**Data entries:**
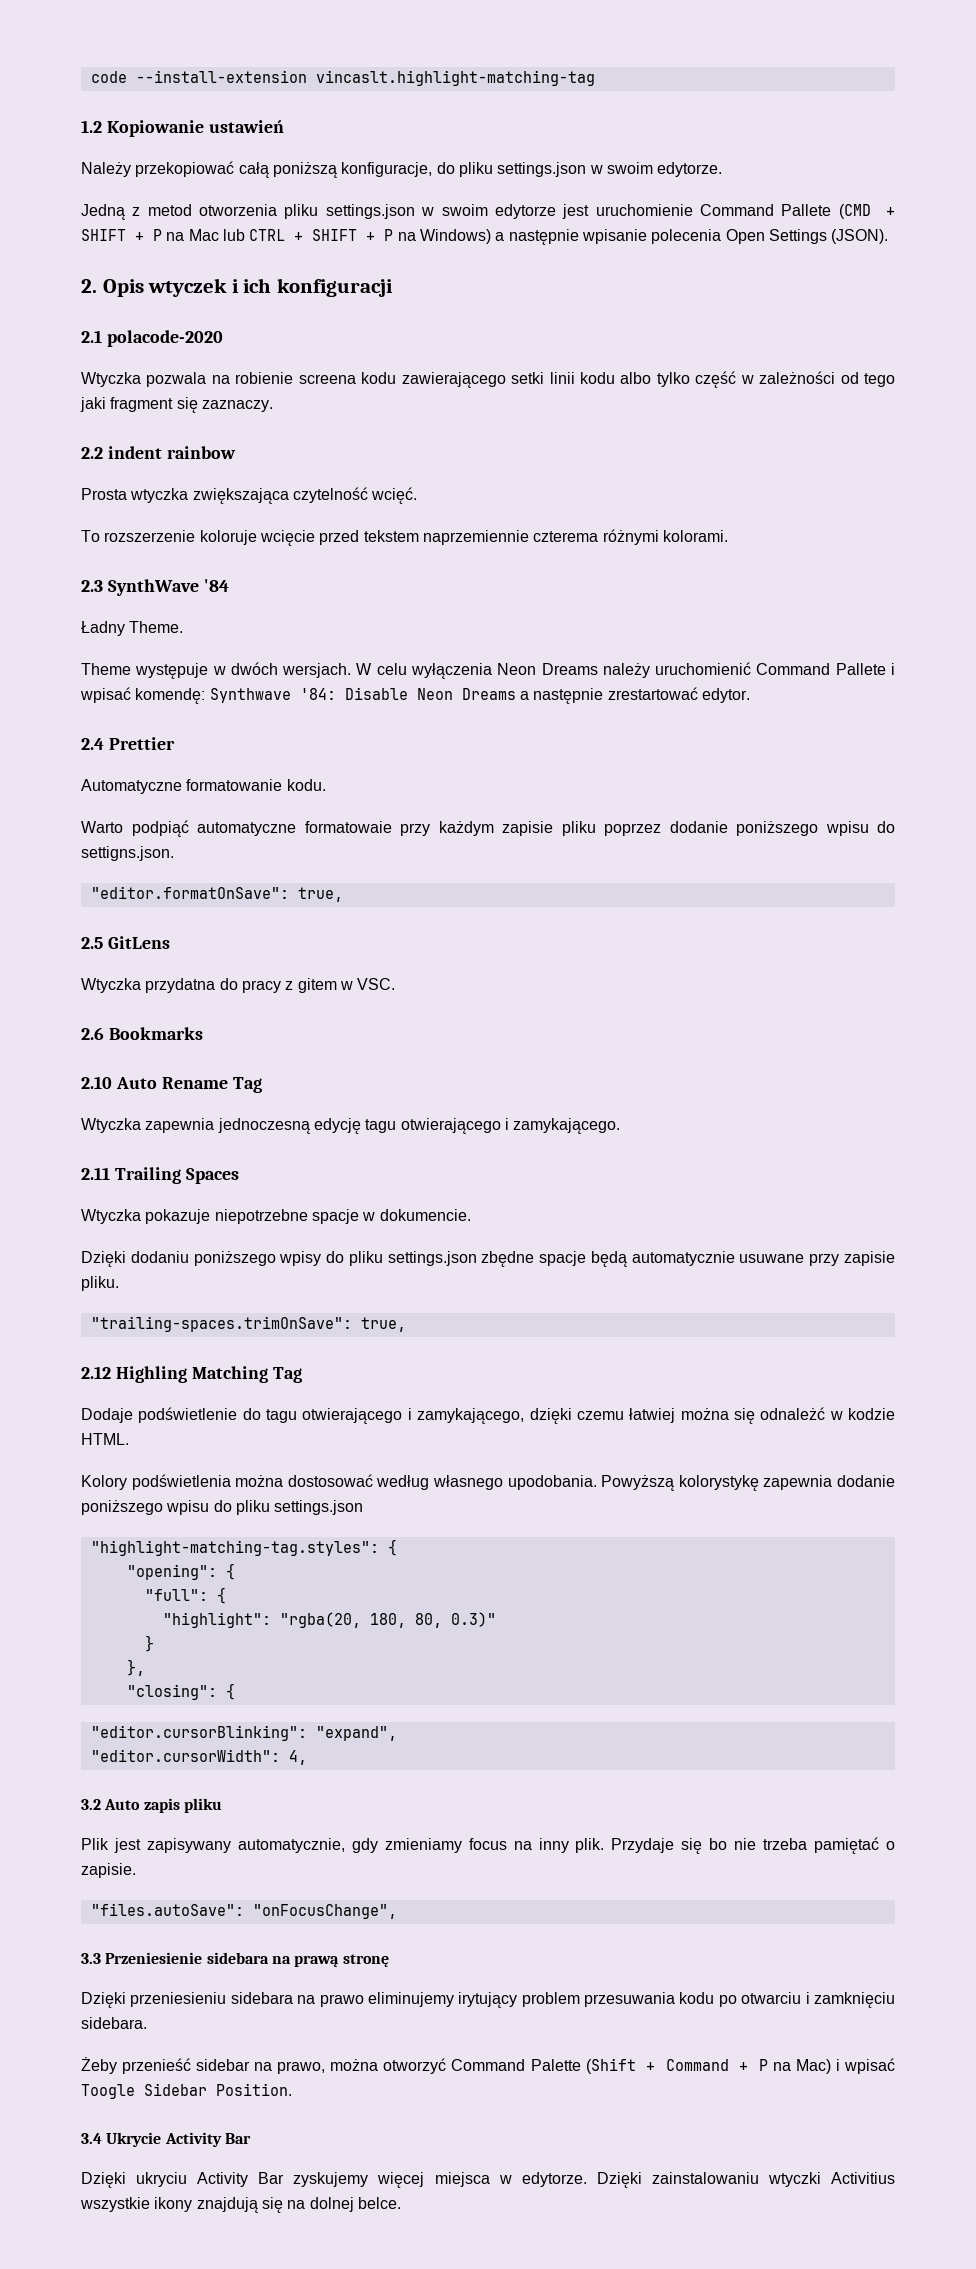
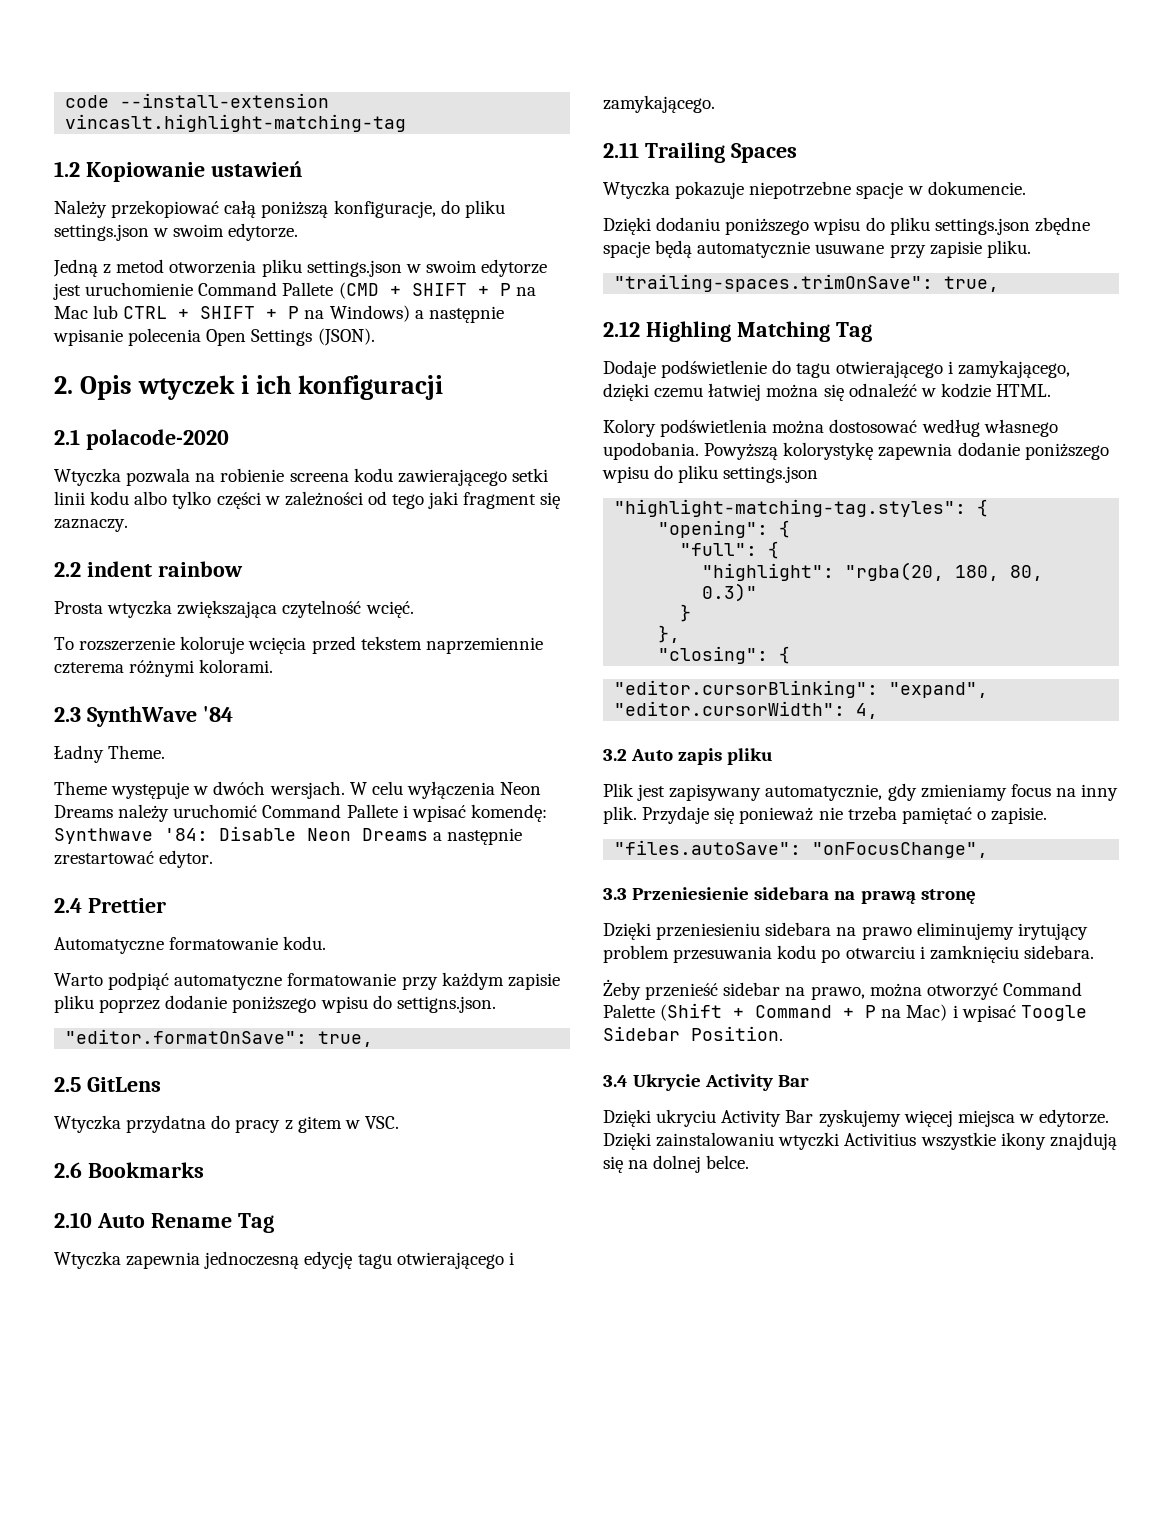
- Wtyczka pozwala na robienie screena kodu zawierającego setki linii kodu albo tylko część w zależności od tego jaki fragment się zaznaczy.
+ Wtyczka pozwala na robienie screena kodu zawierającego setki linii kodu albo tylko części w zależności od tego jaki fragment się zaznaczy.
- To rozszerzenie koloruje wcięcie przed tekstem naprzemiennie czterema różnymi kolorami.
+ To rozszerzenie koloruje wcięcia przed tekstem naprzemiennie czterema różnymi kolorami.
- W celu wyłączenia Neon Dreams należy uruchomienić Command Pallete i wpisać komendę: Synthwave '84: Disable Neon Dreams a następnie zrestartować edytor.
+ W celu wyłączenia Neon Dreams należy uruchomić Command Pallete i wpisać komendę: Synthwave '84: Disable Neon Dreams a następnie zrestartować edytor.
- Warto podpiąć automatyczne formatowaie przy każdym zapisie pliku poprzez dodanie poniższego wpisu do settigns.json.
+ Warto podpiąć automatyczne formatowanie przy każdym zapisie pliku poprzez dodanie poniższego wpisu do settigns.json.
- Dzięki dodaniu poniższego wpisy do pliku settings.json zbędne spacje będą automatycznie usuwane przy zapisie pliku.
+ Dzięki dodaniu poniższego wpisu do pliku settings.json zbędne spacje będą automatycznie usuwane przy zapisie pliku.
- Dodaje podświetlenie do tagu otwierającego i zamykającego, dzięki czemu łatwiej można się odnależć w kodzie HTML.
+ Dodaje podświetlenie do tagu otwierającego i zamykającego, dzięki czemu łatwiej można się odnaleźć w kodzie HTML.
- Przydaje się bo nie trzeba pamiętać o zapisie.
+ Przydaje się ponieważ nie trzeba pamiętać o zapisie.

**Exercise aim:**
Output the line containing "- Dodaje podświetlenie" and each line after it through the close of the entries, unchanged and with no other lines.

**Answer section:**
- Dodaje podświetlenie do tagu otwierającego i zamykającego, dzięki czemu łatwiej można się odnależć w kodzie HTML.
+ Dodaje podświetlenie do tagu otwierającego i zamykającego, dzięki czemu łatwiej można się odnaleźć w kodzie HTML.
- Przydaje się bo nie trzeba pamiętać o zapisie.
+ Przydaje się ponieważ nie trzeba pamiętać o zapisie.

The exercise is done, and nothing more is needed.